Biometric data and USA privacy laws

In 2018, the US state of Illinois became the first to adopt the Biometric Information Privacy Act to address business’ collection of biometric data.


The USA does not have any federal law dealing with the use of biometric data but certain states, like Illinois, have the Biometric Information Protection Act. BIPA imposes obligations on organizations that collect and use biometric information such as iris scans, fingerprints, voiceprints and DNA. One of BIPA’s main requirements is that organizations need to obtain the written consent of the data subject before they process biometric data.


One of the main cases BIPA looked at, was the question of whether a data subject needed to experience actual harm before approaching the court for relief. A mother brought her case before the Illinois Supreme Court because a company required her son to scan his fingerprints, enabling him to use his season pass. She didn’t suffer damages, however, the company did violate her and her son’s rights by not getting their consent to collect biometric data. The court ruled that no actual damage needs to occur for you to bring an action under BIPA.

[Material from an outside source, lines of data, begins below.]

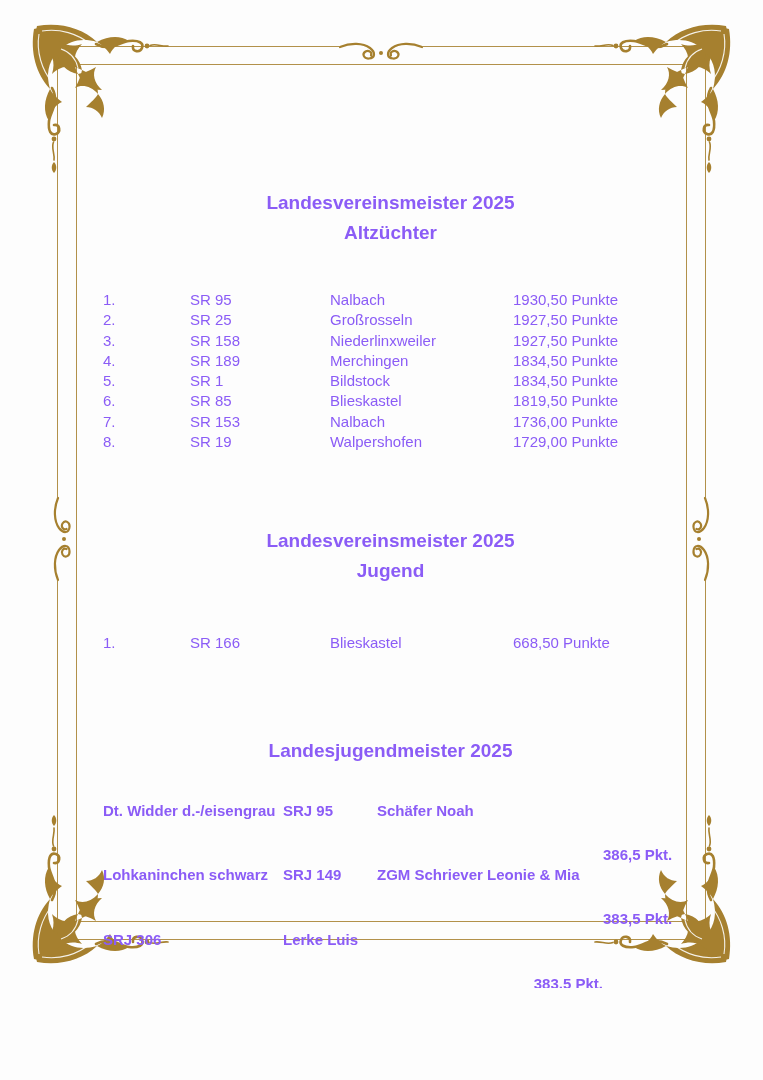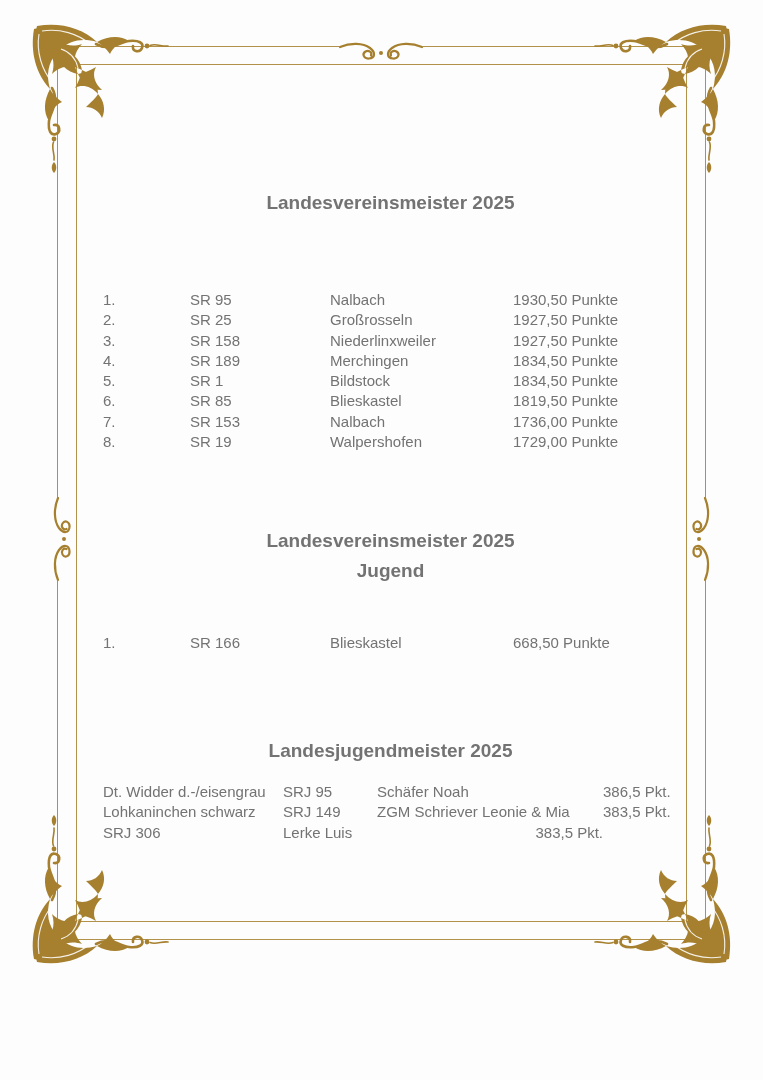--- a/index.html
+++ b/index.html
@@ -4,21 +4,21 @@
 <style>
   * { margin: 0; padding: 0; box-sizing: border-box; }
   html, body { background: #fdfdfd; }
   .page {
     position: relative;
     width: 763px;
     height: 988px;
     background: #fdfdfd;
     overflow: hidden;
     font-family: "Liberation Sans", sans-serif;
-    color: #737373;
+    color: #8b5cf6;
   }
   
   .frame-outer {
     position: absolute; left: 57px; top: 46px; right: 57px; bottom: 48px;
     border: 1px solid #b2914a;
   }
   .frame-inner {
     position: absolute; left: 76px; top: 64px; right: 76px; bottom: 66px;
     border: 1px solid #b2914a;
   }
@@ -41,25 +41,25 @@
     text-align: center; font-weight: bold; font-size: 19px; line-height: 30px;
   }
   .pos-t1 { top: 188px; }
   .pos-t2 { top: 526px; }
   .pos-t3 { top: 736px; }
 
   
   .tbl { position: absolute; left: 103px; font-size: 15px; line-height: 20.3px; }
   .pos-tbl1 { top: 290px; }
   .pos-tbl2 { top: 633px; }
-  .pos-tbl3 { top: 782px; }
+  .pos-tbl3 { top: 801px; font-weight: bold; }
   .tbl .row { display: grid; }
   .tA .row { grid-template-columns: 87px 140px 183px 1fr; width: 573px; }
   .tB .row { grid-template-columns: 180px 94px 226px 1fr; width: 564px; }
-  .tB .pts { text-align: right; }
+  .tB .pts { text-align: right; margin-top: 44px; }
   .row span { white-space: nowrap; }
 </style>
 </head>
 <body>
 
 <svg width="0" height="0" style="position:absolute">
   <defs>
     <symbol id="corner-flourish" viewBox="0 0 140 152">
       <g fill="none" stroke="#a6802f" stroke-linecap="round">
         <path d="M66,22 C80,30 90,20 99,19 C109,18 114,21 112,26 C110,31 102,30 103,24" stroke-width="2.6"></path>
@@ -122,20 +122,21 @@
     </svg>
   <svg class="scroll s-left">
       <use href="#scroll-ornament"></use>
     </svg>
   <svg class="scroll s-right">
       <use href="#scroll-ornament"></use>
     </svg>
 
   <div class="title pos-t1">
     <div>Landesvereinsmeister 2025</div>
+    <div>Altzüchter</div>
   </div>
   <div class="tbl tA pos-tbl1">
   <div class="row">
     <span>1.</span>
     <span>SR 95</span>
     <span>Nalbach</span>
     <span>1930,50 Punkte</span>
   </div>
 
   <div class="row">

Pending federal legislation

The landscape of biometrics and regulations is constantly evolving. More states are beginning to pass biometric privacy laws similar to the state of Illinois. Since 2008, four other states have adopted legislation modeled on BIPA—Arkansas, California, Texas, and Washington. The state of Washington passed its state data privacy bill which will change the way companies will use biometric data for facial recognition technology. Federal lawmakers are working on legislating biometric information. The National Biometric Information Privacy Act of 2020 was introduced and would require covered entities to obtain consent prior to capturing biometrics. The proposed federal law, which is currently still under review in the U.S. Senate, would also include a private right of action.